(Exercise data)
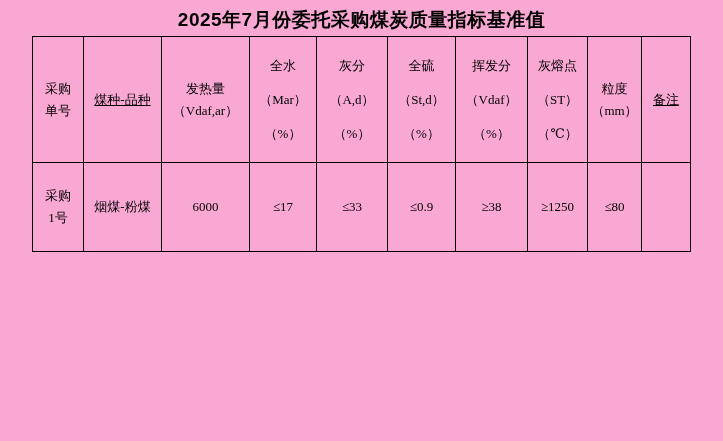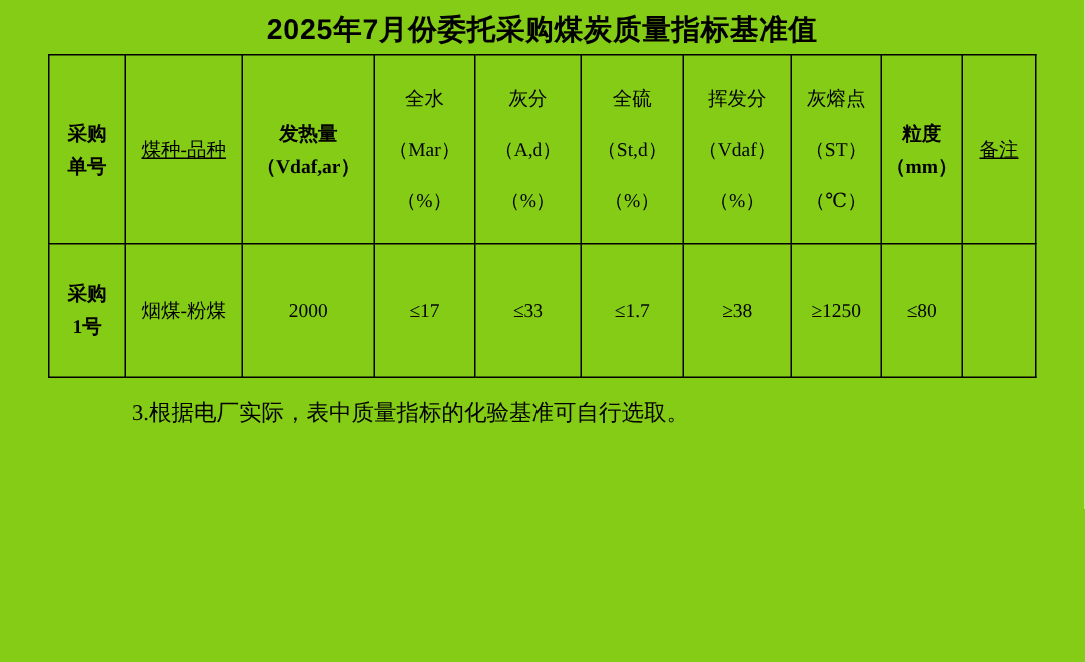--- a/index.html
+++ b/index.html
@@ -9,21 +9,21 @@
     height: 441px;
     background: #ffffff;
     color: #000000;
     font-family: "Liberation Serif", "DejaVu Serif", serif;
     overflow: hidden;
   }
   .page {
     position: relative;
     width: 723px;
     height: 441px;
-    background: #84cc16;
+    background: #f9a8d4;
   }
   .doc-title {
     position: absolute;
     top: 7px;
     left: 0;
     width: 723px;
     text-align: center;
     font-family: "Liberation Sans", "DejaVu Sans", sans-serif;
     font-weight: bold;
     font-size: 19px;
@@ -49,21 +49,21 @@
   tr.header-row { height: 126px; }
   tr.data-row   { height: 89px;  }
   .lines {
     display: flex;
     flex-direction: column;
     align-items: center;
     justify-content: center;
     height: 100%;
   }
   .g1 { gap: 0; text-decoration: underline; }
-  .g2 { gap: 4px; font-weight: bold; }
+  .g2 { gap: 4px; }
   .g3 { gap: 16px; }
   .data-row td { font-size: 14px; }
   .notes {
     position: absolute;
     left: 58px;
     top: 267px;
     font-size: 15px;
     line-height: 19px;
   }
   .note-row { margin-bottom: 27px; white-space: nowrap; }
@@ -159,31 +159,28 @@
       </tr>
 
       <tr class="data-row">
         <td>
           <div class="lines g2">
             <span>采购</span>
             <span>1号</span>
           </div>
         </td>
         <td>烟煤-粉煤</td>
-        <td>2000</td>
+        <td>6000</td>
         <td>≤17</td>
         <td>≤33</td>
-        <td>≤1.7</td>
+        <td>≤0.9</td>
         <td>≥38</td>
         <td>≥1250</td>
         <td>≤80</td>
         <td></td>
       </tr>
     </tbody>
   </table>
 
   <div class="notes">
-    <div class="note-row indented">
-      <span class="note-text">3.根据电厂实际，表中质量指标的化验基准可自行选取。</span>
-    </div>
   </div>
 
 </div>
 
 </body></html>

(The problem)
An exact copy of every record above is required, with all pictures omitted.

(Result of this exercise)
--- a/index.html
+++ b/index.html
@@ -9,21 +9,21 @@
     height: 441px;
     background: #ffffff;
     color: #000000;
     font-family: "Liberation Serif", "DejaVu Serif", serif;
     overflow: hidden;
   }
   .page {
     position: relative;
     width: 723px;
     height: 441px;
-    background: #84cc16;
+    background: #f9a8d4;
   }
   .doc-title {
     position: absolute;
     top: 7px;
     left: 0;
     width: 723px;
     text-align: center;
     font-family: "Liberation Sans", "DejaVu Sans", sans-serif;
     font-weight: bold;
     font-size: 19px;
@@ -49,21 +49,21 @@
   tr.header-row { height: 126px; }
   tr.data-row   { height: 89px;  }
   .lines {
     display: flex;
     flex-direction: column;
     align-items: center;
     justify-content: center;
     height: 100%;
   }
   .g1 { gap: 0; text-decoration: underline; }
-  .g2 { gap: 4px; font-weight: bold; }
+  .g2 { gap: 4px; }
   .g3 { gap: 16px; }
   .data-row td { font-size: 14px; }
   .notes {
     position: absolute;
     left: 58px;
     top: 267px;
     font-size: 15px;
     line-height: 19px;
   }
   .note-row { margin-bottom: 27px; white-space: nowrap; }
@@ -159,31 +159,28 @@
       </tr>
 
       <tr class="data-row">
         <td>
           <div class="lines g2">
             <span>采购</span>
             <span>1号</span>
           </div>
         </td>
         <td>烟煤-粉煤</td>
-        <td>2000</td>
+        <td>6000</td>
         <td>≤17</td>
         <td>≤33</td>
-        <td>≤1.7</td>
+        <td>≤0.9</td>
         <td>≥38</td>
         <td>≥1250</td>
         <td>≤80</td>
         <td></td>
       </tr>
     </tbody>
   </table>
 
   <div class="notes">
-    <div class="note-row indented">
-      <span class="note-text">3.根据电厂实际，表中质量指标的化验基准可自行选取。</span>
-    </div>
   </div>
 
 </div>
 
 </body></html>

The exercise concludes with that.